### [EXERCISE REQUIREMENTS]
Retype each entry below exactly. Do not carry any image over.

### [INPUT MATERIAL]
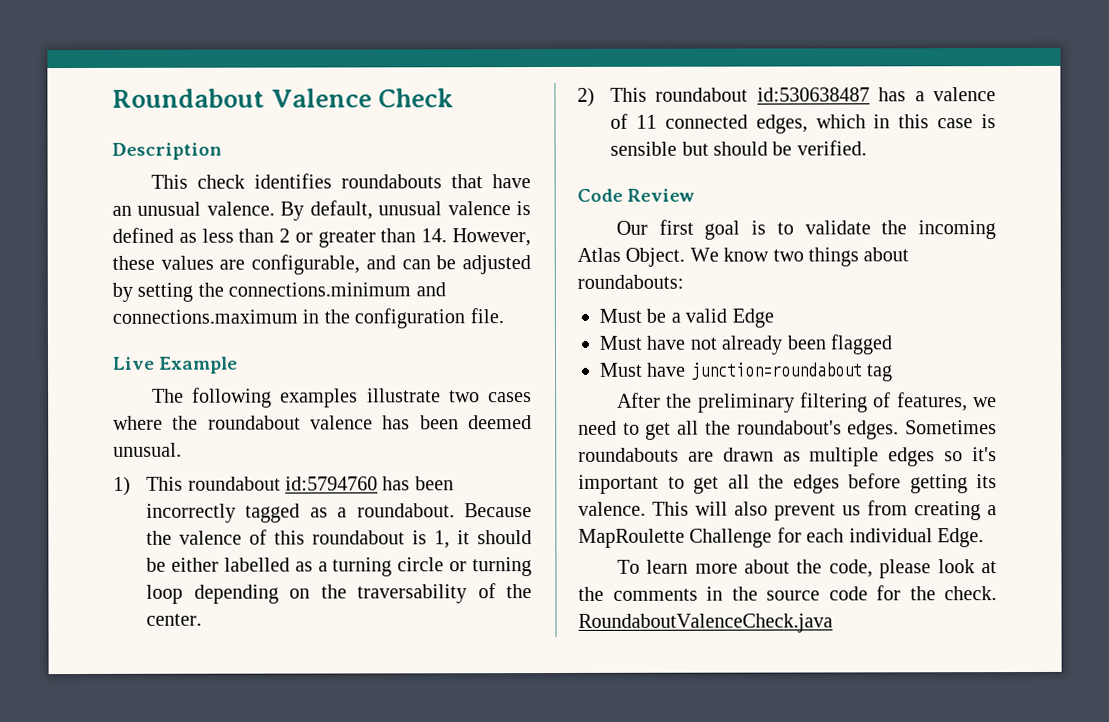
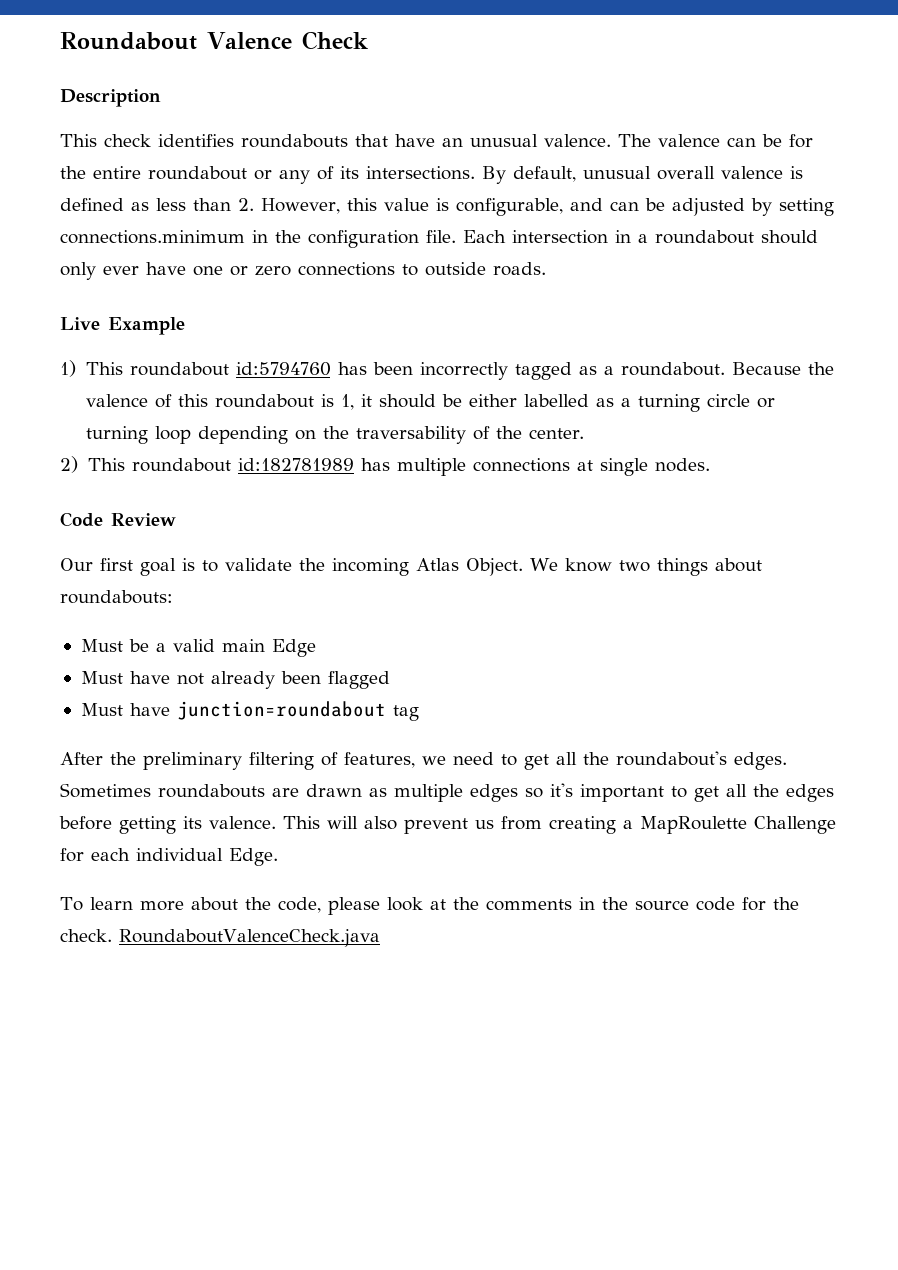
+ The valence can be for the entire roundabout or any of its intersections.
- By default, unusual valence is defined as less than 2 or greater than 14. However, these values are configurable, and can be adjusted by setting the connections.minimum and connections.maximum in the configuration file.
+ By default, unusual overall valence is defined as less than 2. However, this value is configurable, and can be adjusted by setting connections.minimum in the configuration file. Each intersection in a roundabout should only ever have one or zero connections to outside roads.
  Live Example
- The following examples illustrate two cases where the roundabout valence has been deemed unusual.
- 2) This roundabout id:530638487 has a valence of 11 connected edges, which in this case is sensible but should be verified.
+ 2) This roundabout id:182781989 has multiple connections at single nodes.
- Must be a valid Edge
+ Must be a valid main Edge

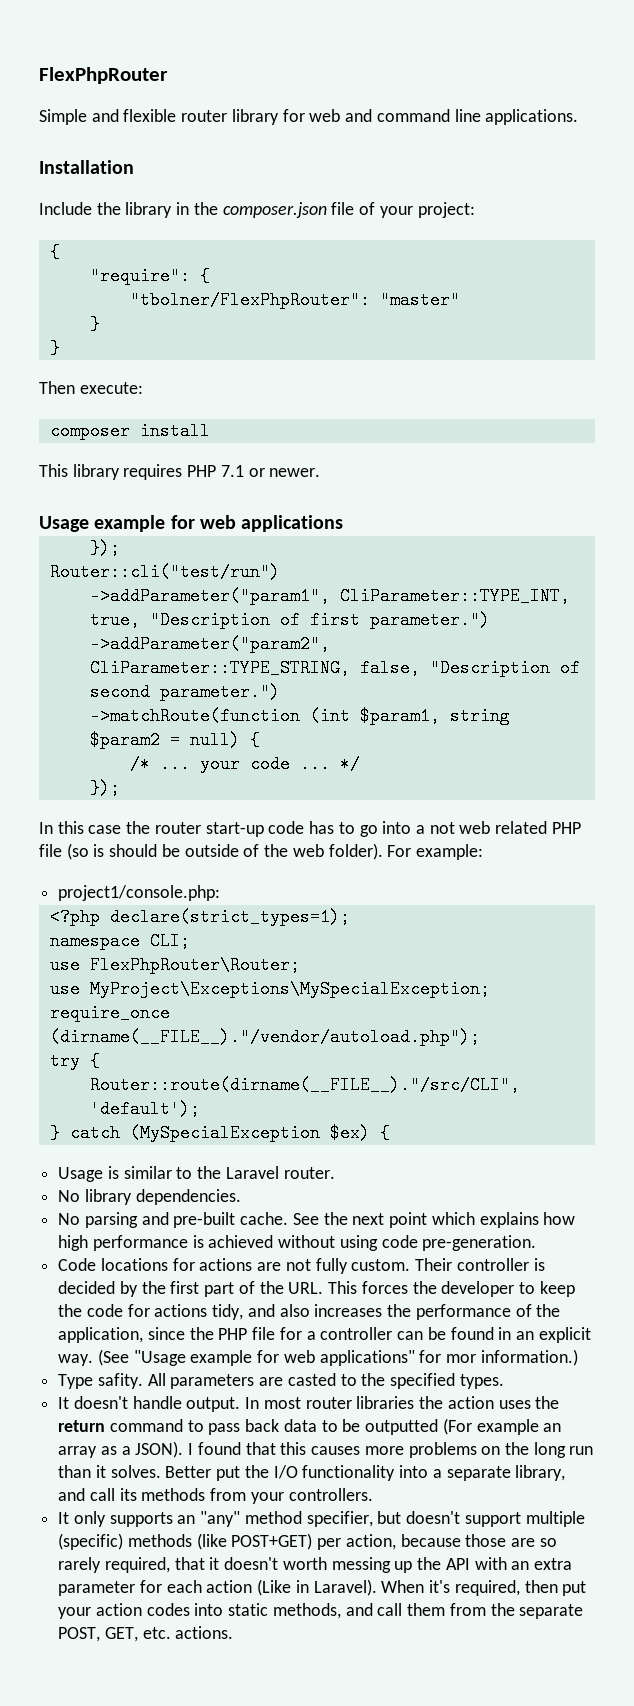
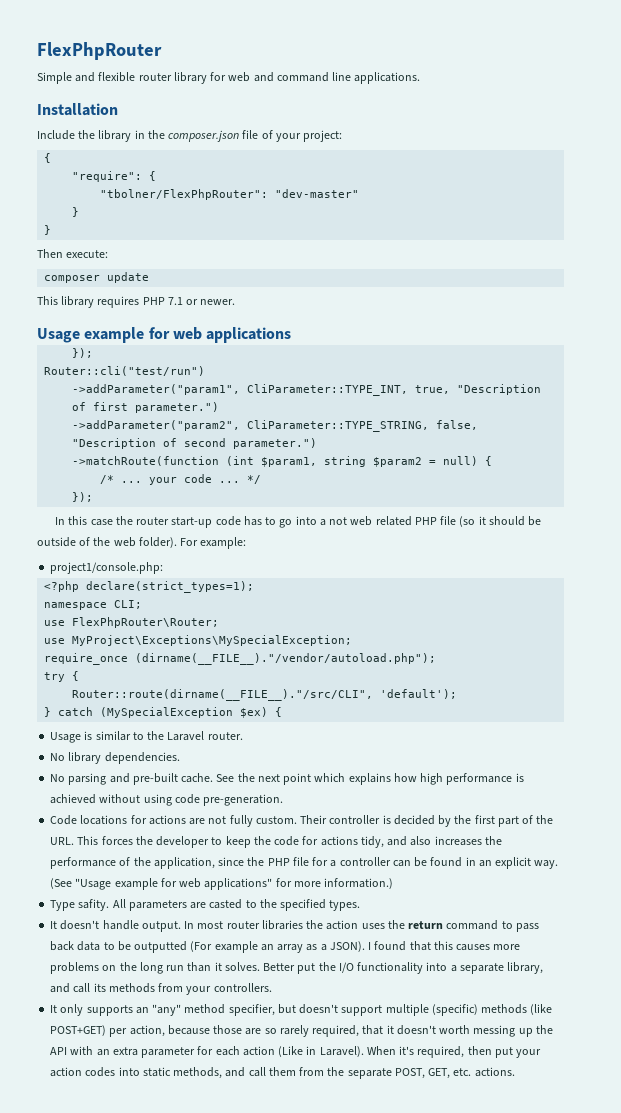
- "tbolner/FlexPhpRouter": "master"
+ "tbolner/FlexPhpRouter": "dev-master"
- composer install
+ composer update
- In this case the router start-up code has to go into a not web related PHP file (so is should be outside of the web folder).
+ In this case the router start-up code has to go into a not web related PHP file (so it should be outside of the web folder).
- (See "Usage example for web applications" for mor information.)
+ (See "Usage example for web applications" for more information.)

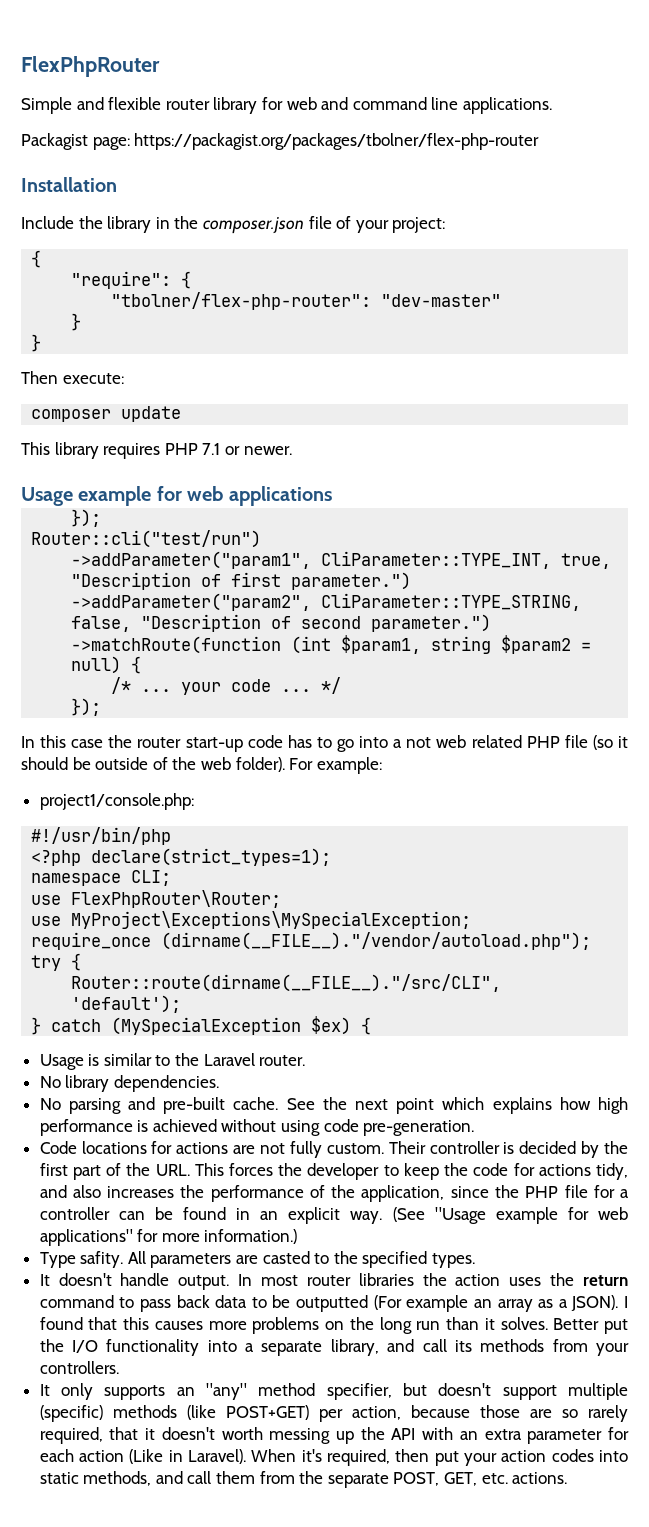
+ Packagist page: https://packagist.org/packages/tbolner/flex-php-router
- "tbolner/FlexPhpRouter": "dev-master"
+ "tbolner/flex-php-router": "dev-master"
+ #!/usr/bin/php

### [EXERCISE SOLUTION]
+ The valence can be for the entire roundabout or any of its intersections.
- By default, unusual valence is defined as less than 2 or greater than 14. However, these values are configurable, and can be adjusted by setting the connections.minimum and connections.maximum in the configuration file.
+ By default, unusual overall valence is defined as less than 2. However, this value is configurable, and can be adjusted by setting connections.minimum in the configuration file. Each intersection in a roundabout should only ever have one or zero connections to outside roads.
  Live Example
- The following examples illustrate two cases where the roundabout valence has been deemed unusual.
- 2) This roundabout id:530638487 has a valence of 11 connected edges, which in this case is sensible but should be verified.
+ 2) This roundabout id:182781989 has multiple connections at single nodes.
- Must be a valid Edge
+ Must be a valid main Edge

- "tbolner/FlexPhpRouter": "master"
+ "tbolner/FlexPhpRouter": "dev-master"
- composer install
+ composer update
- In this case the router start-up code has to go into a not web related PHP file (so is should be outside of the web folder).
+ In this case the router start-up code has to go into a not web related PHP file (so it should be outside of the web folder).
- (See "Usage example for web applications" for mor information.)
+ (See "Usage example for web applications" for more information.)

+ Packagist page: https://packagist.org/packages/tbolner/flex-php-router
- "tbolner/FlexPhpRouter": "dev-master"
+ "tbolner/flex-php-router": "dev-master"
+ #!/usr/bin/php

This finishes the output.